Lectures notes
Terminologies
- Parallel computing is the simultaneous use of multiple processing elements (in opposition to serial computing)
- Concurrent computing is the composition of independently executing task (in opposition to sequential computing)
Processor power consumption is defined as $P_{cpu} = P_{dyn} + P_{stc}$ where dynamic power consumption $P_{dyn} C\cdot V^2\cdot f$
- $C$ switches capacitance decrease (transistor works like a small capacitor)
- $V$ supply voltage
- $f$ clock speed
and $P_{stc}$ (static power consumption)
- the smaller the CPUs they get, the more they leak power
- sub-threshold leakage (lowering the voltage)
- gate tunneling leakage (making the transistor smaller)
High-performance computing used in different applications
- Scientific computing
- Physical simulations
- Cryptanalysis
Uniprocessor machine
- Throughput: rate at which operations are executed
- Latency: time required to complete one operation (harder to improve)
Implicit vs Explicit parallelism
- Implicit (transparent by hardware/compiler)
- Explicit (write actual parallel code)
Bit-Level Parallelism
Is achieved by increasing a CPU word size
Instruction-Level Parallelism
Execute more instruction per processor cycle: create optimal sequence of instruction based on instruction dependency, eg out-of-order execution)
Processor architecture
Subscalar
- One instruction takes multiple clock cycle
- Only one instruction at a time can be executed
Scalar
- Instruction still take multiple cycles, but it’s possible overlap the execution of instructions (different logic unit take care of “some” instructions (it generally decrease LATENCY but the THROUGHPUT increase). It might be necessary to duplicate hardware (logic unit) to achieve a Instruction-Per-Clock IPC = 1 even though an instruction takes multiple cycles. It generally can introduce different type of hazard
- Solutions to data hazard (read-after-write dependency)
- bubbles (insert some NOOP to delay the execution of the critical instruction)
- bypasses (delay the part of instruction that require a value right after the value has been loaded)
- compilation: make the compiler to avoid those hazard (by inserting unrelated instruction in the place of the remaining bubbles)
- Solution to control hazard (branching)
- bubbles
- branch delay shot (load instructions that are independent form the branch result while the branch is being evaluated)
- branch prediction accurate up to 90% (both STATIC or DYNAMIC) but if the wrong prediction it’s necessary to FLUSH the instruction pipeline
- Solutions to data hazard (read-after-write dependency)
Superscalar
- Instructions still take multiple cycle but there are SEVERAL pipeline available (still IN-ORDER strategy)
- Same hazard BUT
- pipeline flushing is much more expensive
- parallel pipeline could execute dependent instructions (no actual parallelism)

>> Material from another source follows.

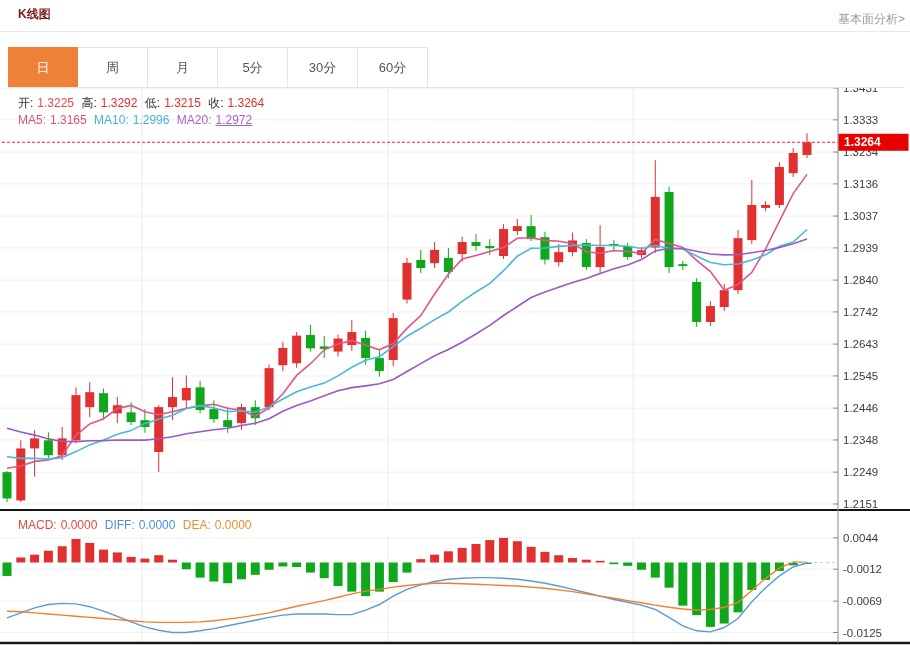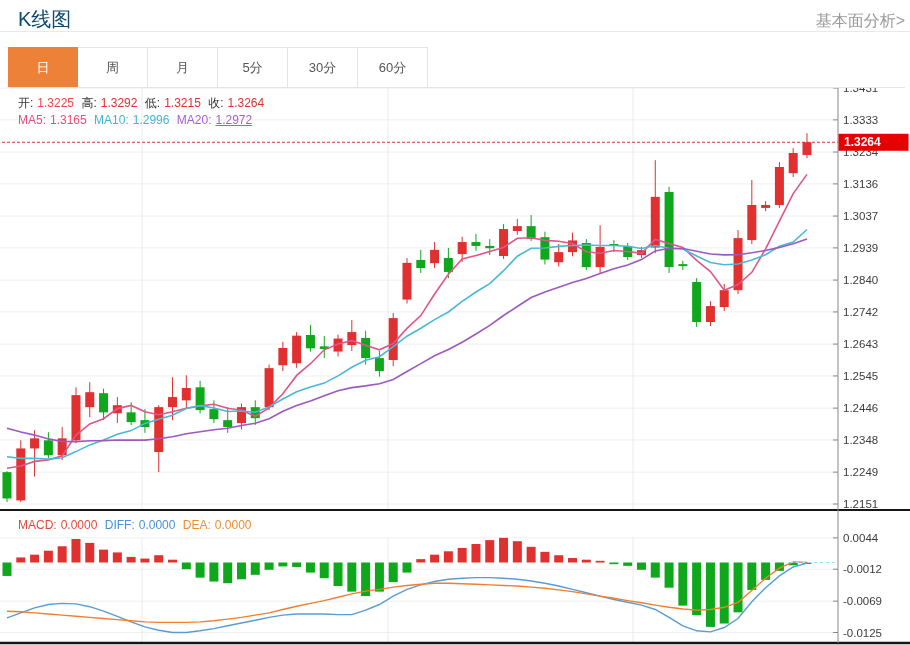"K线图" #page-title { color: #0c4a6e -> #7f1d1d; font-size: 20px -> 12px; font-weight: normal -> bold }
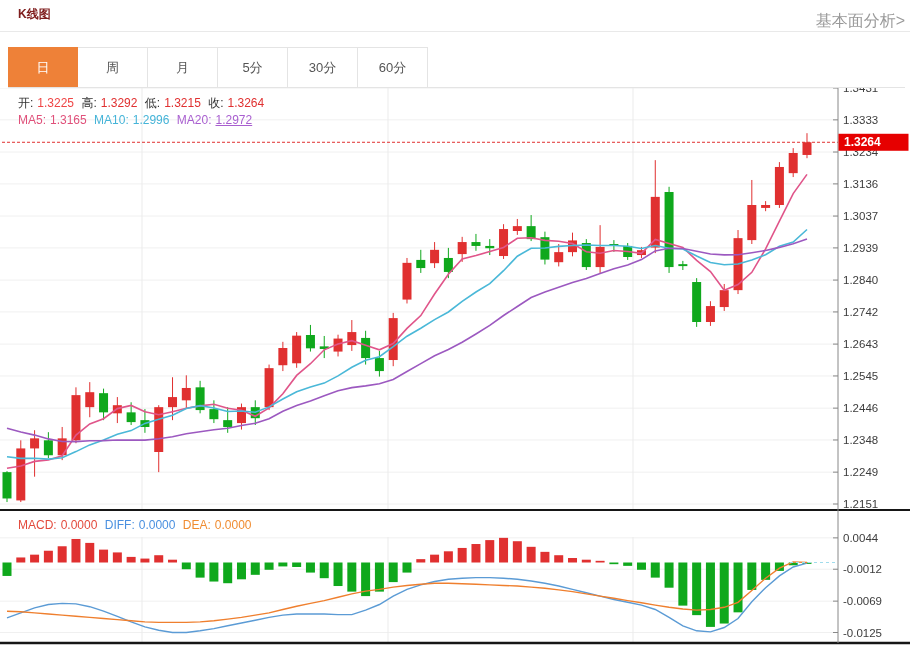"基本面分析>" #fund-link { font-size: 16px -> 12px }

- branch instructions can totally DISRUPT the flow of the instructions
- Same hazard BUT
VLIW
- The processor offers n-ways parallel execution units (like superscalar).
- Dynamic dependency checking logic removed from hardware: operations are packed into VLIW (Very-Long-Instruction-Word) instructions.
- Compiler generates VLIW instruction with independent operations
Out-of-order
- Rearrange the instructions without violating dependencies
- Reorder buffer: collect all instructions and pick the one that can be executed right away
Improving ILP
- Register renaming
- Issues: data hazard due to limited number of registers, can cause FALSE dependencies (WAR, WAW)
- Solutions: register-association-table to keep track of registers mapping, more physical register than visible registers
- Speculative execution
- Start executing speculatively the predicted branch. If the prediction was right, make them “appear”, otherwise just flush the pipeline
Compiler techniques
- Pipeline scheduling
- Prevent RAW data dependency
- Reorder instructions to reduce the number of pipeline stalls
- Loop unrolling
- Unroll a few loop iterations into a sequential stream to maximize ILP
- Others
- Eliminate branches by using conditional instructions
- Inline some function call (avoid having to allocate stack, resources..)
Task-Level Parallelism
Divide code into independent task that can be scheduled separately.
- In uniprocessor pseudo-TLP if tasks overlap between computation and I/O accesses
- Simultaneous multithreading (SMT)
- The processor executes multiple threads simultaneously
- Maximize the usage of resources (executions units)
- Appears as two separate CPU from the OS point of view
Flynn’s taxonomy
- SISD: single instruction stream, single data stream (uniprocessor $\rightarrow$ BLP, ILP, TLP)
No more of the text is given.